[Intel-gfx] [PATCH 07/29] drm/i915: Only reset the pinned kernel contexts on resume
Tvrtko Ursulin
tvrtko.ursulin at linux.intel.com
Wed Apr 10 09:39:01 UTC 2019
On 08/04/2019 10:17, Chris Wilson wrote:
> On resume, we know that the only pinned contexts in danger of seeing
> corruption are the kernel context, and so we do not need to walk the
> list of all GEM contexts as we tracked them on each engine.
>
> Signed-off-by: Chris Wilson <chris at chris-wilson.co.uk>
> ---
> drivers/gpu/drm/i915/gt/intel_context_types.h | 1 +
> drivers/gpu/drm/i915/gt/intel_engine.h | 3 +-
> drivers/gpu/drm/i915/gt/intel_engine_cs.c | 18 +++++++
> drivers/gpu/drm/i915/gt/intel_lrc.c | 49 +++++++++----------
> drivers/gpu/drm/i915/gt/intel_lrc.h | 1 -
> drivers/gpu/drm/i915/gt/intel_ringbuffer.c | 17 +++----
> drivers/gpu/drm/i915/i915_drv.h | 1 -
> drivers/gpu/drm/i915/i915_gem.c | 9 ++--
> 8 files changed, 54 insertions(+), 45 deletions(-)
>
> diff --git a/drivers/gpu/drm/i915/gt/intel_context_types.h b/drivers/gpu/drm/i915/gt/intel_context_types.h
> index 2109610e21e8..9ec4f787c908 100644
> --- a/drivers/gpu/drm/i915/gt/intel_context_types.h
> +++ b/drivers/gpu/drm/i915/gt/intel_context_types.h
> @@ -25,6 +25,7 @@ struct intel_context_ops {
> int (*pin)(struct intel_context *ce);
> void (*unpin)(struct intel_context *ce);
>
> + void (*reset)(struct intel_context *ce);
> void (*destroy)(struct kref *kref);
> };
>
> diff --git a/drivers/gpu/drm/i915/gt/intel_engine.h b/drivers/gpu/drm/i915/gt/intel_engine.h
> index e58d6f04177b..0dea6c7fd438 100644
> --- a/drivers/gpu/drm/i915/gt/intel_engine.h
> +++ b/drivers/gpu/drm/i915/gt/intel_engine.h
> @@ -268,8 +268,6 @@ static inline void intel_ring_put(struct intel_ring *ring)

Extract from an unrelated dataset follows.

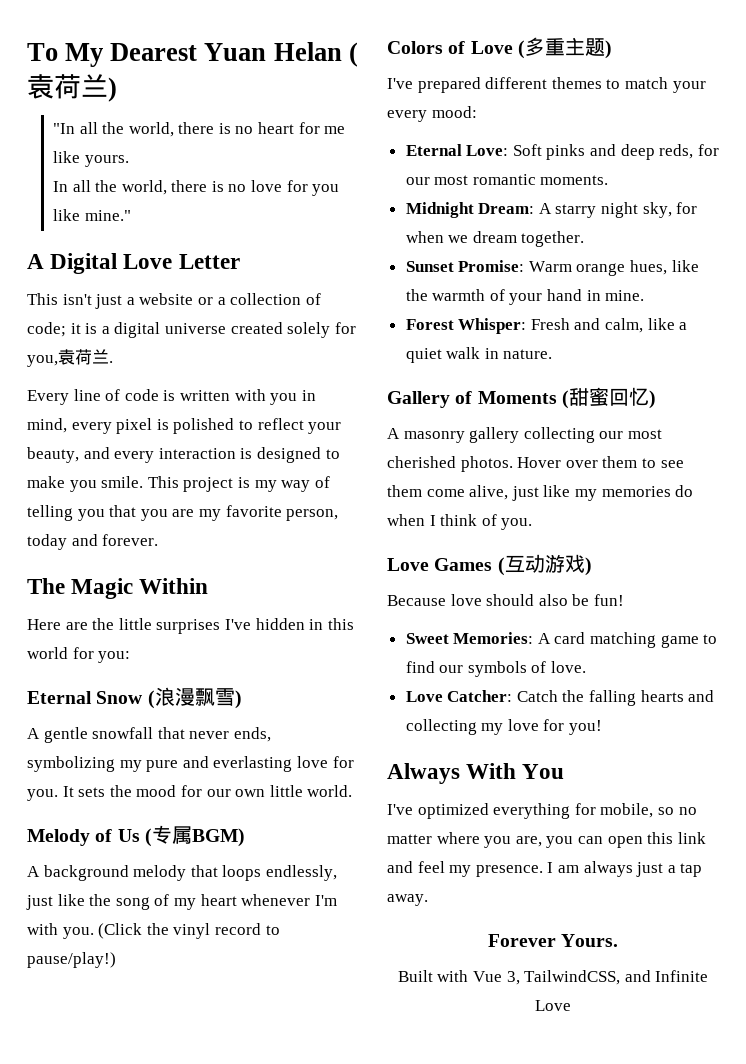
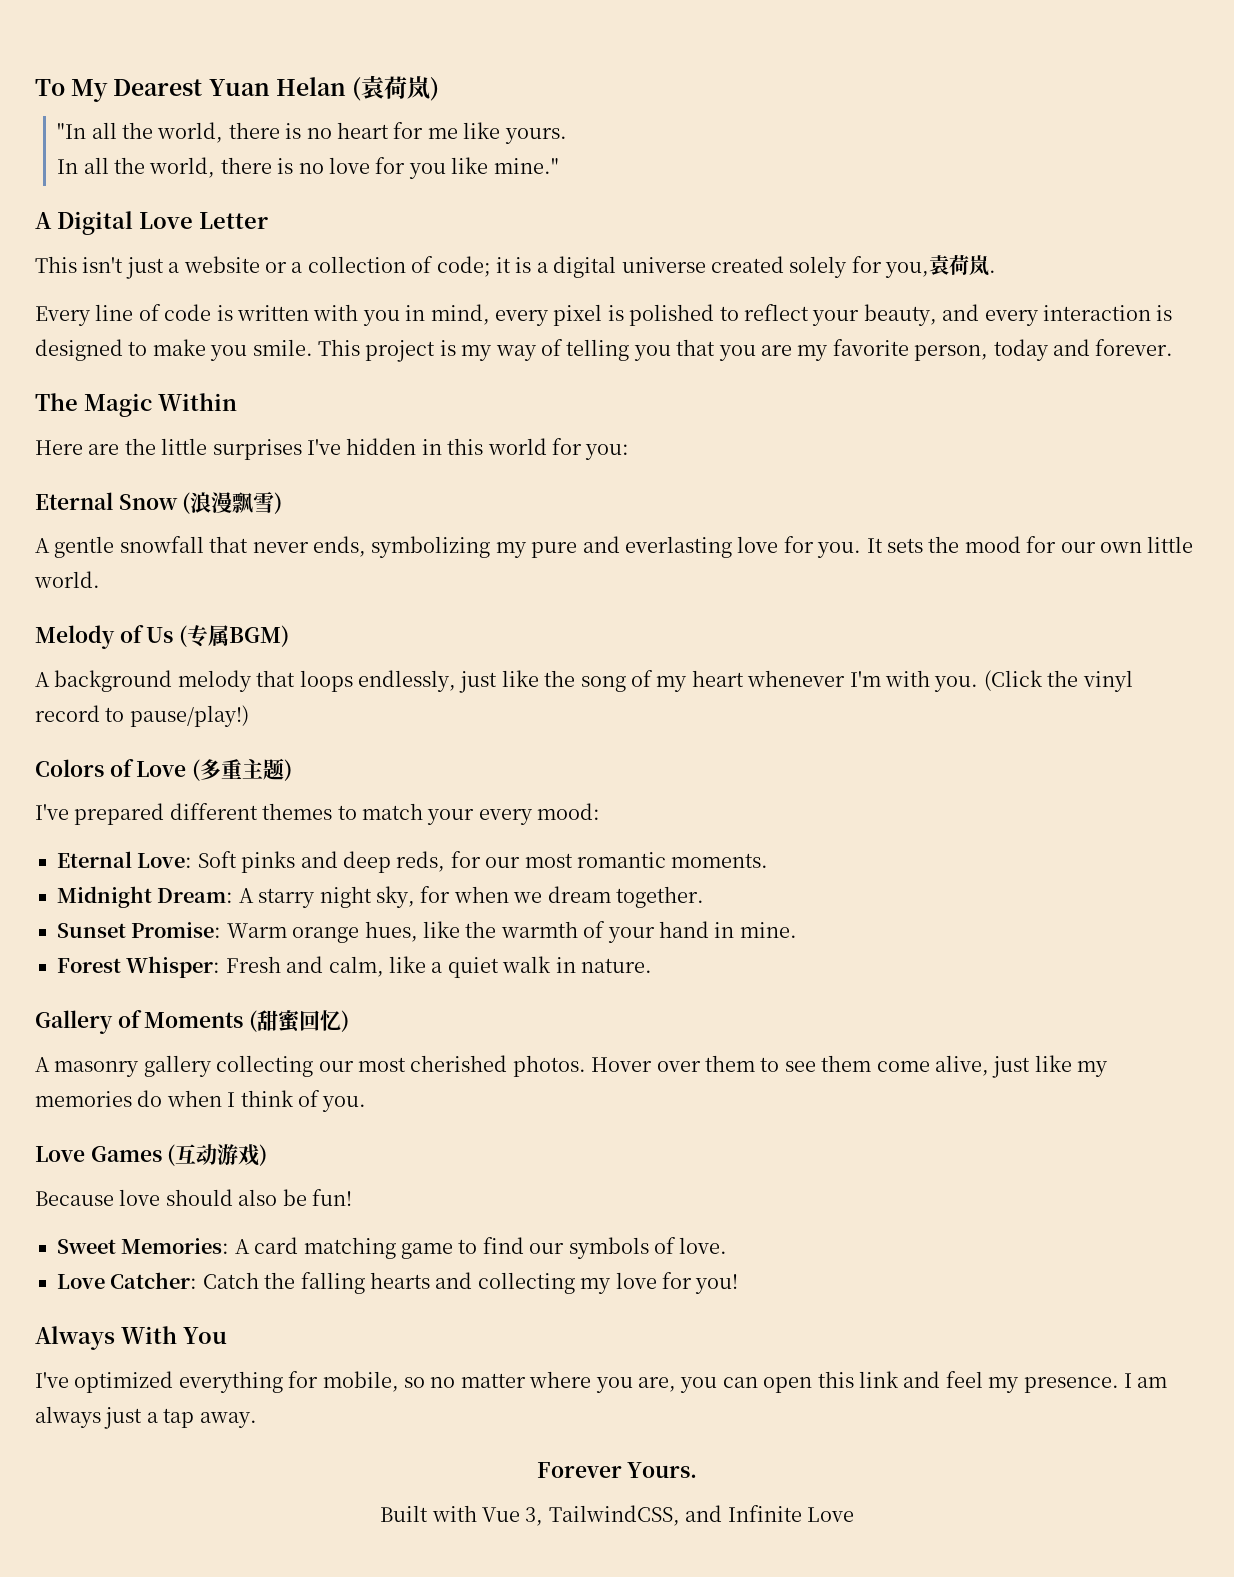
- To My Dearest Yuan Helan (袁荷兰)
+ To My Dearest Yuan Helan (袁荷岚)
- This isn't just a website or a collection of code; it is a digital universe created solely for you,袁荷兰.
+ This isn't just a website or a collection of code; it is a digital universe created solely for you,袁荷岚.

> void intel_engine_stop(struct intel_engine_cs *engine);
> void intel_engine_cleanup(struct intel_engine_cs *engine);
>
> -void intel_legacy_submission_resume(struct drm_i915_private *dev_priv);
> -
> int __must_check intel_ring_cacheline_align(struct i915_request *rq);
>
> u32 __must_check *intel_ring_begin(struct i915_request *rq, unsigned int n);
> @@ -463,6 +461,7 @@ static inline void intel_engine_reset(struct intel_engine_cs *engine,
> }
>
> void intel_engines_sanitize(struct drm_i915_private *i915, bool force);
> +void intel_gt_resume(struct drm_i915_private *i915);
>
> bool intel_engine_is_idle(struct intel_engine_cs *engine);
> bool intel_engines_are_idle(struct drm_i915_private *dev_priv);
> diff --git a/drivers/gpu/drm/i915/gt/intel_engine_cs.c b/drivers/gpu/drm/i915/gt/intel_engine_cs.c
> index 68eebf292314..fdfce11e4944 100644
> --- a/drivers/gpu/drm/i915/gt/intel_engine_cs.c
> +++ b/drivers/gpu/drm/i915/gt/intel_engine_cs.c
> @@ -758,6 +758,24 @@ int intel_engine_init_common(struct intel_engine_cs *engine)
> return ret;
> }
>
> +void intel_gt_resume(struct drm_i915_private *i915)
> +{
> + struct intel_engine_cs *engine;
> + enum intel_engine_id id;
> +
> + /*
> + * After resume, we may need to poke into the pinned kernel
> + * contexts to paper over any damage caused by the sudden suspend.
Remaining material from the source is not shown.